Track record of successfully executing profound organizational changes while maintaining support, buy-in and commitment from all stakeholders.
Complete architecture-level understanding of all major information security and appropriate use enforcement technology solutions including advanced malware detection/prevention, mobile device virtualization/MDM, cloud security management, structured and unstructured database encryption, mobile application and remote API security, fine-grained application authorization and access control, security event visualization, big data user and entity behavior analytics, active adversary deception, and others.
Deep understanding of all applicable regulatory standards and requirements including HIPAA, NAIC ORSA, FISMA, NAIC MAR, and others.
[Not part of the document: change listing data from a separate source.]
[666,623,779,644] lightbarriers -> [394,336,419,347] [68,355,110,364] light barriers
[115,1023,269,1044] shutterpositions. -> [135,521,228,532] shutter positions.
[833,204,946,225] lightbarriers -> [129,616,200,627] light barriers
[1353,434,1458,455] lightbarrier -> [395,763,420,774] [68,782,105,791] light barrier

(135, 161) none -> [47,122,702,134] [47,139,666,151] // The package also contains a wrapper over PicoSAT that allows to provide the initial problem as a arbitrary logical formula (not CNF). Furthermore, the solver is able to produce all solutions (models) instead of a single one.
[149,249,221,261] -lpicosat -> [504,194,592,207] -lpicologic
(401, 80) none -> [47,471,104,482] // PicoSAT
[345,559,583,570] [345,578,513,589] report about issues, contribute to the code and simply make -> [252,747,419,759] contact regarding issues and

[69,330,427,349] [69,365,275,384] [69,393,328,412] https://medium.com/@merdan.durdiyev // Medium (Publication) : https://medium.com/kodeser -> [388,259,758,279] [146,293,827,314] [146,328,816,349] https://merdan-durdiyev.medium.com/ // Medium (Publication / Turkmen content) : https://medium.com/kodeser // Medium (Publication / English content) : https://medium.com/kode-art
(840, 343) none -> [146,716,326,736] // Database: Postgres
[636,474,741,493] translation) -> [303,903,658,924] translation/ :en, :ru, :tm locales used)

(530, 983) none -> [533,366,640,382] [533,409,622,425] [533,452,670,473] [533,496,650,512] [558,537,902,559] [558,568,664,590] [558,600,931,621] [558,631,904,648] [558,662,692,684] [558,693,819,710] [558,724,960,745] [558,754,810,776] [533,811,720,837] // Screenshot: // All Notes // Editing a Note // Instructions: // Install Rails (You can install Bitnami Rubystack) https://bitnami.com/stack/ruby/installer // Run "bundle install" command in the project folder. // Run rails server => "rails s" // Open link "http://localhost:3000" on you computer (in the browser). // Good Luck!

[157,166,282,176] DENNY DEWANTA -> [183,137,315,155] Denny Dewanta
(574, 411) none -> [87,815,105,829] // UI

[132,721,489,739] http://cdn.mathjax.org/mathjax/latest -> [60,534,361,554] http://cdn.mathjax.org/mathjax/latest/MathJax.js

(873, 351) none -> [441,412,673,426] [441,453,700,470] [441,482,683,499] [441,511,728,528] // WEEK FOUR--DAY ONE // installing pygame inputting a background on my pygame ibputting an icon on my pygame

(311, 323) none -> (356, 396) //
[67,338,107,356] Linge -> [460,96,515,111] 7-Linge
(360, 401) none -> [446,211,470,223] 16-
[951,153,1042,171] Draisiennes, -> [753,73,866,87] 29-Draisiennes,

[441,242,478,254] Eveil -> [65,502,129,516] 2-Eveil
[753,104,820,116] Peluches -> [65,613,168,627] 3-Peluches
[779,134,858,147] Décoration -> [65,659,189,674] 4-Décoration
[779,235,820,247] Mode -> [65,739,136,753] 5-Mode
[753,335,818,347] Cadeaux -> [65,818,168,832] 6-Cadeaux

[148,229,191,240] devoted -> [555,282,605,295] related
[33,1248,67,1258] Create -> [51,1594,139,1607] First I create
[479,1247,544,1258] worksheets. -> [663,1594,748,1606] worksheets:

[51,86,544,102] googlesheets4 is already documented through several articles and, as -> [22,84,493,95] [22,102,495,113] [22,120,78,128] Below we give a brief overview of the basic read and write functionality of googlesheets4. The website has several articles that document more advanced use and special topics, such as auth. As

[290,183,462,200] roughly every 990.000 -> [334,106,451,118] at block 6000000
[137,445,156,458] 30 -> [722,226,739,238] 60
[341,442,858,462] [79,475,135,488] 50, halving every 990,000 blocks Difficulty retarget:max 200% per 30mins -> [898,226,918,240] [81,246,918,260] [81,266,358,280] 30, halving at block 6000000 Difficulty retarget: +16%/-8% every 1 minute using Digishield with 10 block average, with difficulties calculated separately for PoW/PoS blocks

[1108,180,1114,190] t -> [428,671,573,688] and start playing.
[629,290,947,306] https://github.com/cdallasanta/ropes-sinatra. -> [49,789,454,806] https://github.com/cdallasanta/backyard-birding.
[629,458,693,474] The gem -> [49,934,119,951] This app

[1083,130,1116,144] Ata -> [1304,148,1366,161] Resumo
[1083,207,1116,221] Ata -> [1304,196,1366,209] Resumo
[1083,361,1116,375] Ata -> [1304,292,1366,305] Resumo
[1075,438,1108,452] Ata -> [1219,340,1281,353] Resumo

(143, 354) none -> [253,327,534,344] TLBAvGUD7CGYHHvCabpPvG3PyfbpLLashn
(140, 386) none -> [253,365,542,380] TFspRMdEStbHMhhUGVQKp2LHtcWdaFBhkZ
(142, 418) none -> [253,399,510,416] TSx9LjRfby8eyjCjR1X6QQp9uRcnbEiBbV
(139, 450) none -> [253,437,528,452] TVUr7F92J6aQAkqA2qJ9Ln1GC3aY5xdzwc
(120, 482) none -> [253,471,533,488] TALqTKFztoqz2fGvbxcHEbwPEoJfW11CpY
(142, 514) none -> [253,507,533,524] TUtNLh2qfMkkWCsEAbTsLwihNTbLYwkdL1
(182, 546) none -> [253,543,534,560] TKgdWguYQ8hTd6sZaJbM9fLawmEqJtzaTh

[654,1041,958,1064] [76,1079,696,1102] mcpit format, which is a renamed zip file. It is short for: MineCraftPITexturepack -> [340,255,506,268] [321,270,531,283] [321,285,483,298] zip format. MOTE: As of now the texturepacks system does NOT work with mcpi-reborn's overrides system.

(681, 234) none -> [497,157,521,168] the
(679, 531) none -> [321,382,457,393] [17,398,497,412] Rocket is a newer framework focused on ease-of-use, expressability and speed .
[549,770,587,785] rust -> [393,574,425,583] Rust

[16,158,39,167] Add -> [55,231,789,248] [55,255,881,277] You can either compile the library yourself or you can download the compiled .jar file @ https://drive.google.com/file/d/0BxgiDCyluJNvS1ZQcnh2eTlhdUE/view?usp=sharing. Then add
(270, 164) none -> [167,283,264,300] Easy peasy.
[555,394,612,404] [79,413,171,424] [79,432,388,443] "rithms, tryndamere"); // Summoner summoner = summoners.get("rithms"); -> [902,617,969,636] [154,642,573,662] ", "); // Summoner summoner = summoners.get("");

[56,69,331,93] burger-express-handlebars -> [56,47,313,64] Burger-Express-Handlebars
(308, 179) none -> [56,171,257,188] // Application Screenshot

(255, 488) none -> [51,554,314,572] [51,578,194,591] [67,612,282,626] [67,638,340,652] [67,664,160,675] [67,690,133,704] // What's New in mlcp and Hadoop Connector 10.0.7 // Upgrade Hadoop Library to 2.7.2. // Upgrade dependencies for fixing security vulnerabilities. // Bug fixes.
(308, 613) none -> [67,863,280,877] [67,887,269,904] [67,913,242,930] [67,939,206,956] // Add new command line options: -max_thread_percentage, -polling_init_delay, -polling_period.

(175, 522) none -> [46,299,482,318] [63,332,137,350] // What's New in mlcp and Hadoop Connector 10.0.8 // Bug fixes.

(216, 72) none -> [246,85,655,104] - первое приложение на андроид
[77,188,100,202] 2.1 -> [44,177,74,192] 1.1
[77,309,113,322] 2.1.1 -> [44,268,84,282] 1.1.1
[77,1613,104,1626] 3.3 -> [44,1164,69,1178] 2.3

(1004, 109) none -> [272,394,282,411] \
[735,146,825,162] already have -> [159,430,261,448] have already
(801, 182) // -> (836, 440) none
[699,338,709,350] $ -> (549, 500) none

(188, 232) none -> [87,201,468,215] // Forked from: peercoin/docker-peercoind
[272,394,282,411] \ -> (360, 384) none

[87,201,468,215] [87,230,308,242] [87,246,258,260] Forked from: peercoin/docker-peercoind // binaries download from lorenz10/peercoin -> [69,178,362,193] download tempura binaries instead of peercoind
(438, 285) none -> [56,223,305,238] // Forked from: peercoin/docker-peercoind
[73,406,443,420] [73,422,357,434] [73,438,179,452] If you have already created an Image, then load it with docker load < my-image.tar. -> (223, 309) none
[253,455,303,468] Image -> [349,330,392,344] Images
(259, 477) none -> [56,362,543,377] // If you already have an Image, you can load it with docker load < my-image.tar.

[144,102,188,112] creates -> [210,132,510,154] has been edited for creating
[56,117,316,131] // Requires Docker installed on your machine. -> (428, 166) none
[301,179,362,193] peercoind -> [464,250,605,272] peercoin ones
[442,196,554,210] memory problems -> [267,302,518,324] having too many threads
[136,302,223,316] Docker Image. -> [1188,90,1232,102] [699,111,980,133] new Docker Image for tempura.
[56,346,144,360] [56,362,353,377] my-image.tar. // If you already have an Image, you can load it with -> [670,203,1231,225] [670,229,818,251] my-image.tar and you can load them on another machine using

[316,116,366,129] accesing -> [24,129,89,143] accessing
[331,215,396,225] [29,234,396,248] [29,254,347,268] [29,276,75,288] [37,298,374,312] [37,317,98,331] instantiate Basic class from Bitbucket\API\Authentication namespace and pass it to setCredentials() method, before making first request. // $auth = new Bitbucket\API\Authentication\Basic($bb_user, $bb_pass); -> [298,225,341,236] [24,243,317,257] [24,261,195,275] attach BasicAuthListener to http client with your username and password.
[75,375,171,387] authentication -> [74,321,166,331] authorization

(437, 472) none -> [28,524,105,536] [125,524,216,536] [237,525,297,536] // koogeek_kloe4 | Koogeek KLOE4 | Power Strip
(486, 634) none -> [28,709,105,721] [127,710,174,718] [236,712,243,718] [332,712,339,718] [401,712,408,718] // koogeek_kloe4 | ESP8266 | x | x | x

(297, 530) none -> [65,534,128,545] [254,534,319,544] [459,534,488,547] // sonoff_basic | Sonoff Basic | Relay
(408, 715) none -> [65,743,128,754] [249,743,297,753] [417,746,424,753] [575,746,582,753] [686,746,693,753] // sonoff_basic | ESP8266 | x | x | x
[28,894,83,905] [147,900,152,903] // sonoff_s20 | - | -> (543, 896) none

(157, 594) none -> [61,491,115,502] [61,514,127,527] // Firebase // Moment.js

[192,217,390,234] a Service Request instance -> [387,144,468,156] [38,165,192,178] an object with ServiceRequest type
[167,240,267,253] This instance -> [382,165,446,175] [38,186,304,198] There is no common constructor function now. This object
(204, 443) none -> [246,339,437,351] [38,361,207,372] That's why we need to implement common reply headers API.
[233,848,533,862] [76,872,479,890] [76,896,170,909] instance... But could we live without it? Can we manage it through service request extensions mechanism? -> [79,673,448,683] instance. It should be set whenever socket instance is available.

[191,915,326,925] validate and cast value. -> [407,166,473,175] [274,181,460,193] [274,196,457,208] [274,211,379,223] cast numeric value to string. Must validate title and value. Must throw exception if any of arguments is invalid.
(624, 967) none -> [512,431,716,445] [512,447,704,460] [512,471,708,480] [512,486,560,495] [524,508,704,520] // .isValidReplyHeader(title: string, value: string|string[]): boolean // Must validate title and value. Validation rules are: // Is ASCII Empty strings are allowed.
Demonstrated ability to influence business leadership and cross-functional teams.
Proven track record of managing all aspects (scope, budget, schedule, quality) of cross-functional large-scale IT/business projects in Fortune 100 scale global environments.
Externally recognized information security and IT risk management industry thought leadership and innovation accomplishments.
Strong skills and experience in designing and documenting complex processes, and identifying and eliminating deficiencies in existing process designs.
Understanding of contemporary security vulnerabilities, exploitation techniques and attack vectors.
Demonstrated ability to establish and maintain strong working relationships with external customers, suppliers, business partners, industry peers.
CISM or CISSP is strongly preferred.